Cleaning data by adding/removing characters to a string when it meets certain conditions T-SQL

I'm looking for help with cleaning a column in my data set so that I can join to another table.

The first data set is my complete data and includes what we call "reference_numbers" which relate to a specific case.

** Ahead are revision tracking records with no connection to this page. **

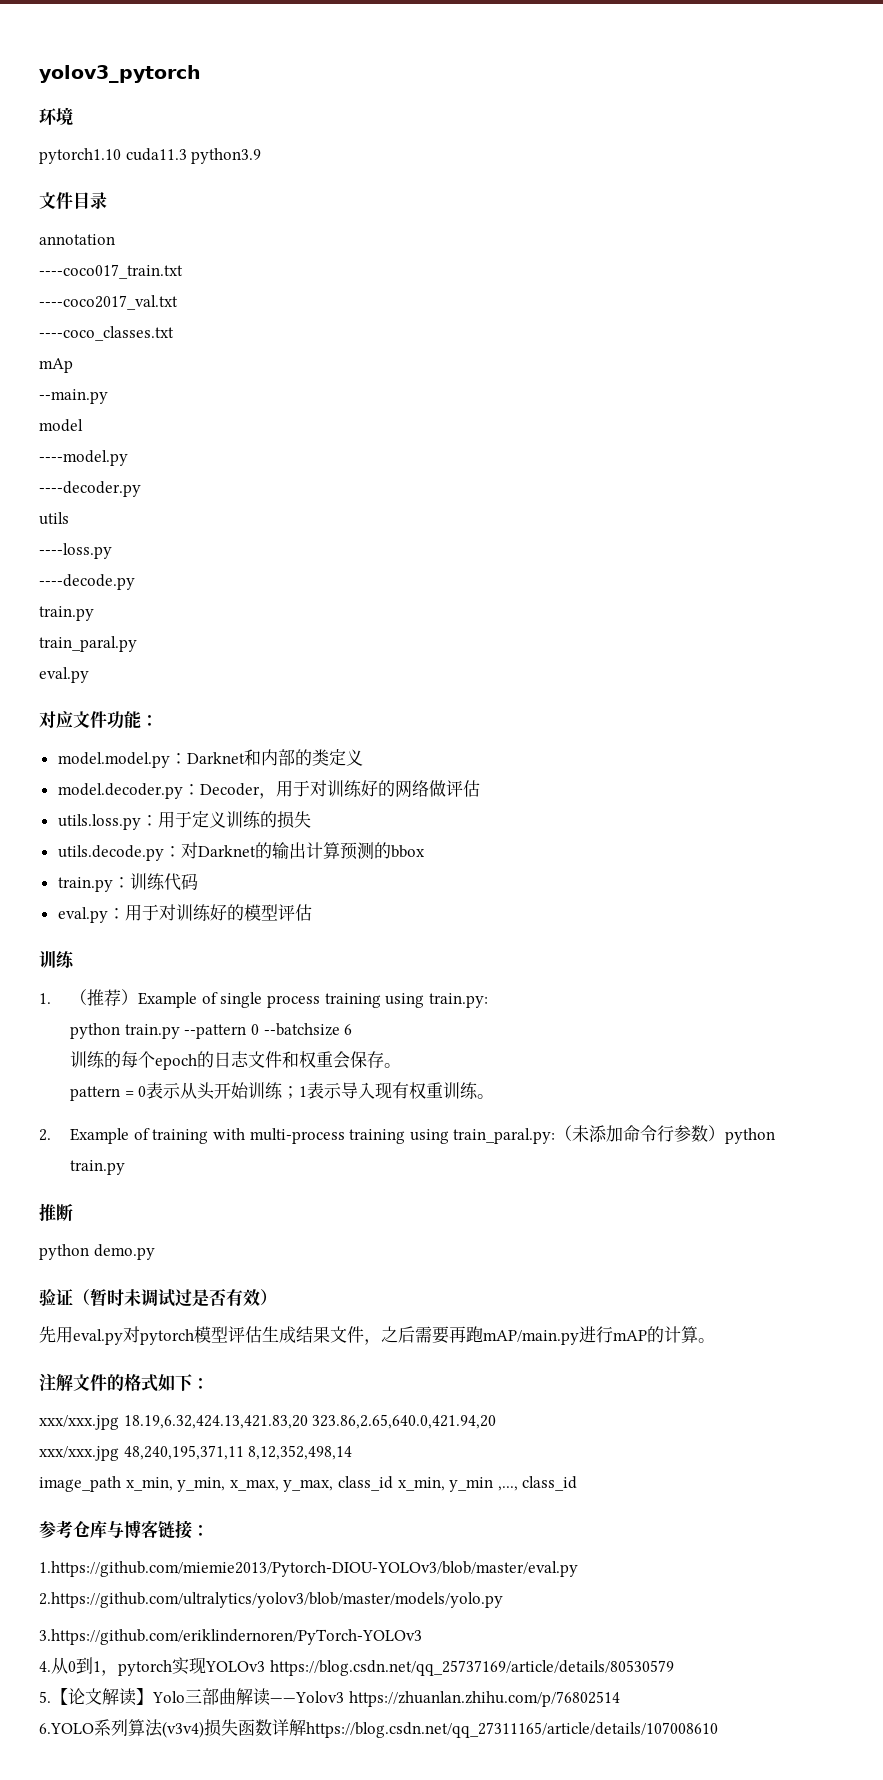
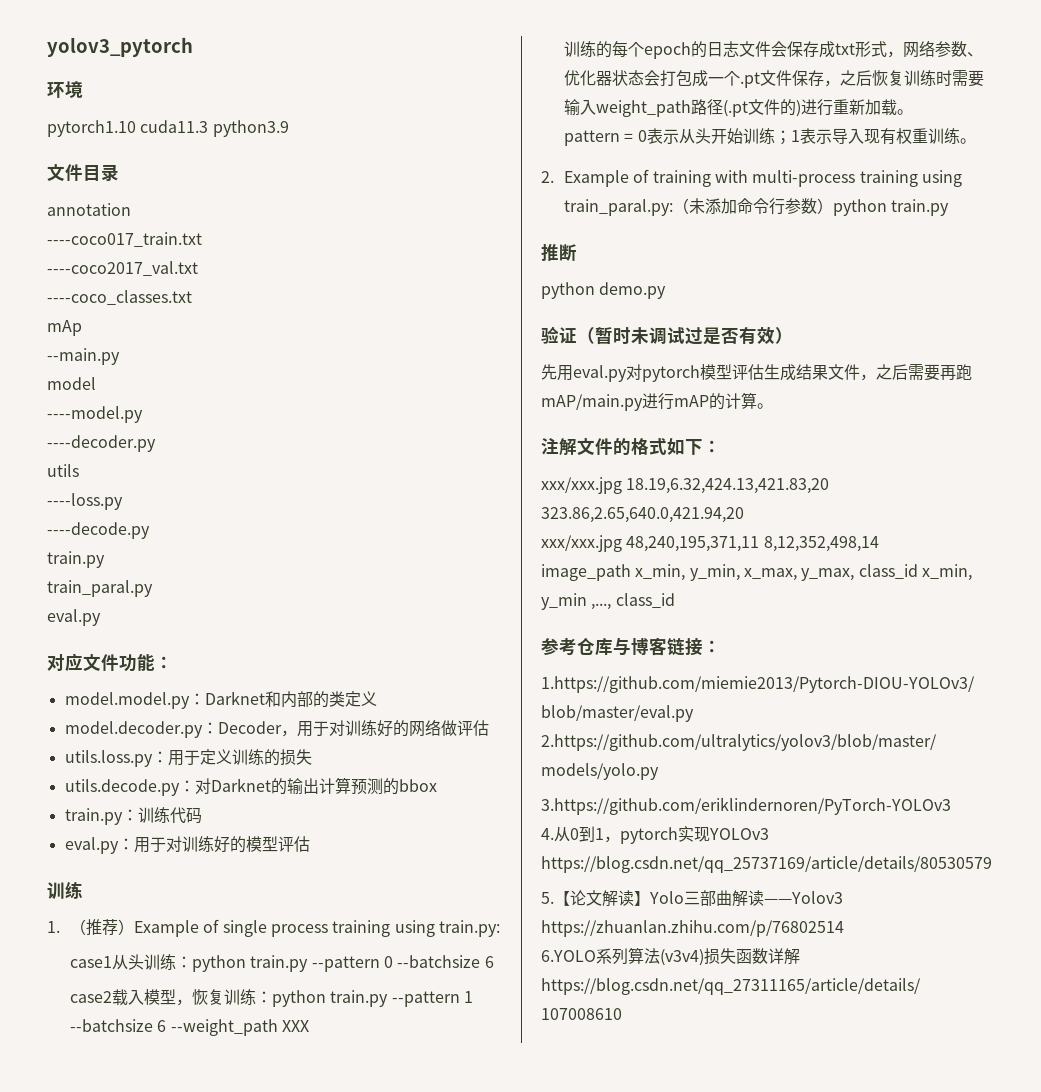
- python train.py --pattern 0 --batchsize 6
+ case1从头训练：python train.py --pattern 0 --batchsize 6
+ case2载入模型，恢复训练：python train.py --pattern 1 --batchsize 6 --weight_path XXX
- 训练的每个epoch的日志文件和权重会保存。
+ 训练的每个epoch的日志文件会保存成txt形式，网络参数、优化器状态会打包成一个.pt文件保存，之后恢复训练时需要输入weight_path路径(.pt文件的)进行重新加载。

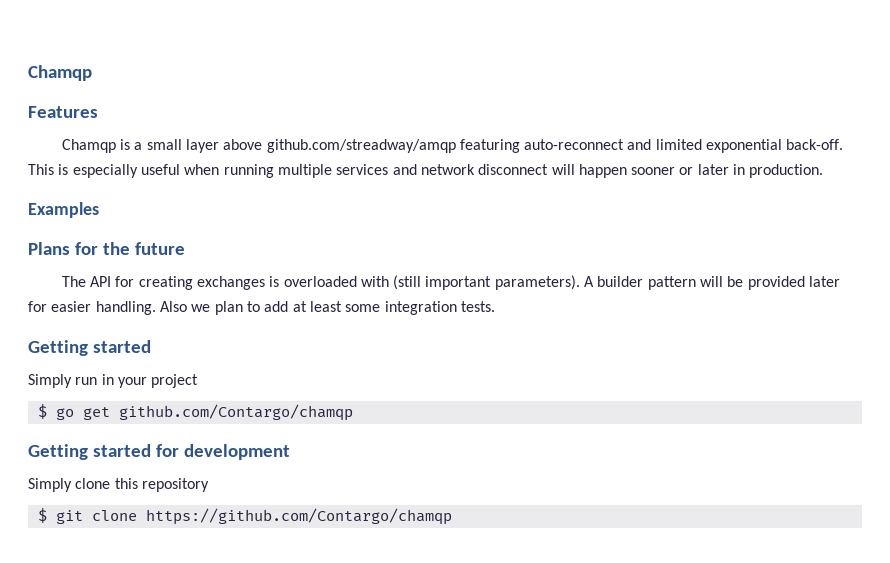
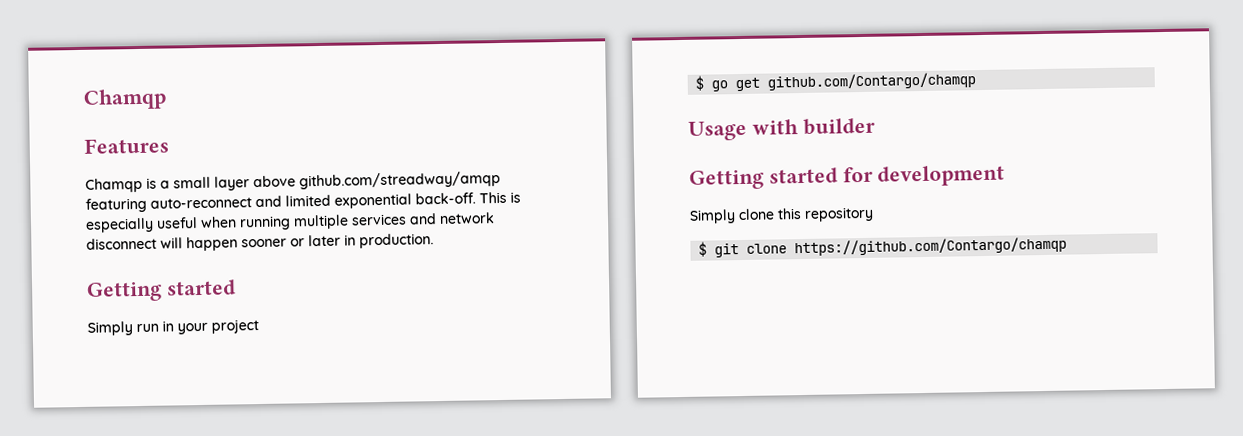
- Examples
- Plans for the future
- The API for creating exchanges is overloaded with (still important parameters). A builder pattern will be provided later for easier handling. Also we plan to add at least some integration tests.
+ Usage with builder

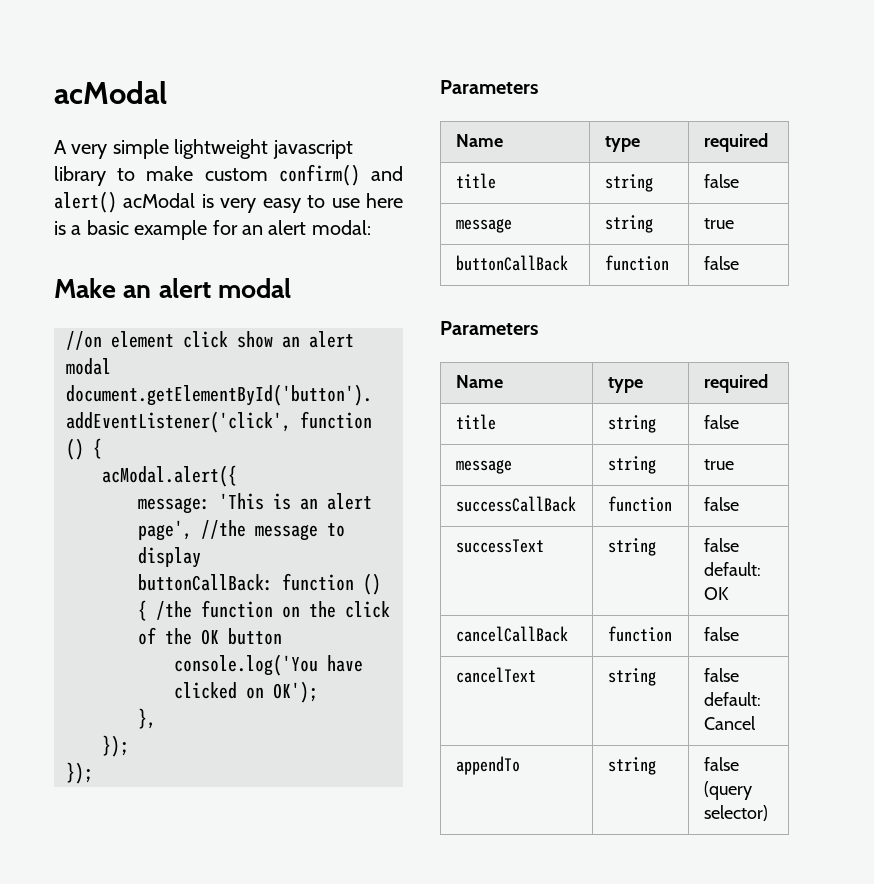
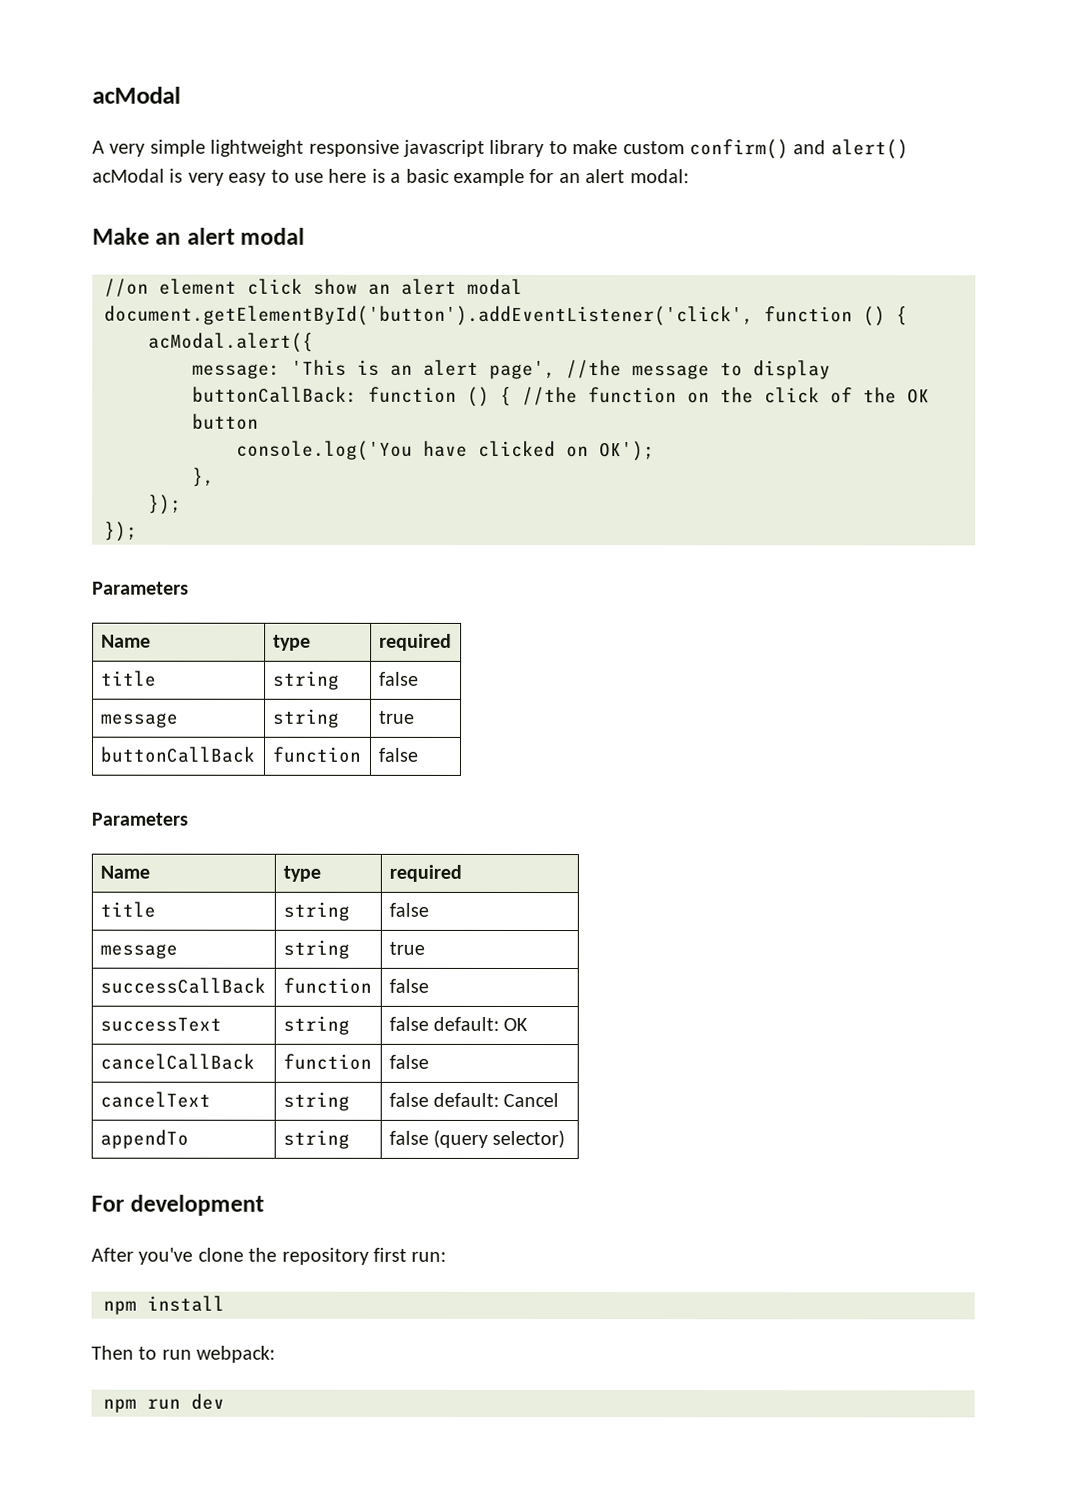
- A very simple lightweight javascript library to make custom confirm() and alert() acModal is very easy to use here is a basic example for an alert modal:
+ A very simple lightweight responsive javascript library to make custom confirm() and alert() acModal is very easy to use here is a basic example for an alert modal:
- buttonCallBack: function () { /the function on the click of the OK button
+ buttonCallBack: function () { //the function on the click of the OK button
+ For development
+ After you've clone the repository first run:
+ npm install
+ Then to run webpack:
+ npm run dev

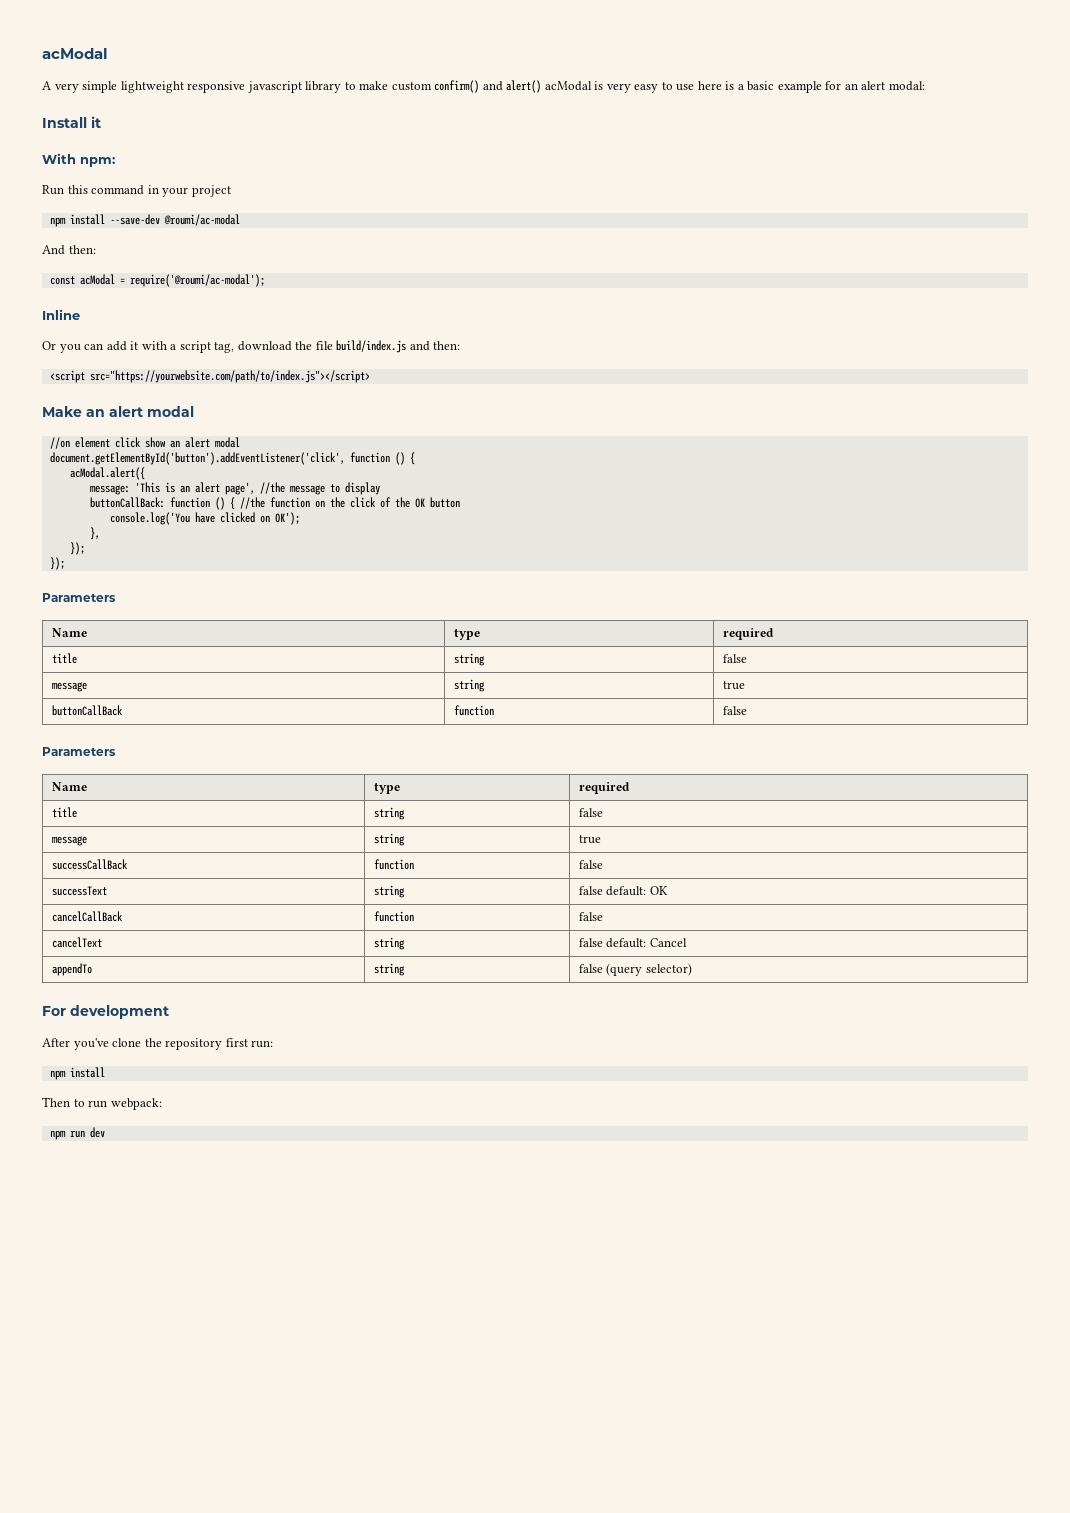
+ Install it
+ With npm:
+ Run this command in your project
+ npm install --save-dev @roumi/ac-modal
+ And then:
+ const acModal = require('@roumi/ac-modal');
+ Inline
+ Or you can add it with a script tag, download the file build/index.js and then:
+ <script src="https://yourwebsite.com/path/to/index.js"></script>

Here is a dummy sample:

reference_number	case_opened	case_closed
01353568-00000001	11/01/2021	03/02/2022
09736473-00000009	21/04/2005	19/07/2021
05839576-00000012	13/09/2014	19/12/2017
09364857-00000006	13/09/2014	19/12/2017

As you can see, the "reference_number" is 8 digits then hyphen (-) and then another 8 digits. This is how a reference number should look.

My second data set is full of the same "reference_numbers". However, there is inconsistencies in the character length as they are often written differently by individuals:

reference_number	Case_workers
1353568-00000001	5
09736473-9	10
5839576-12	7
09364857-000000006	4

The first reference_number in the second data set is missing the first "0"
The second reference_number in the second data set is missing seven "0" after the hyphen
The third reference_number in the second data set is missing both the first "0" and six "0" after the hyphen
The fourth reference_number in the second data set has too many digits after the hyphen (there is supposed to be seven 0's)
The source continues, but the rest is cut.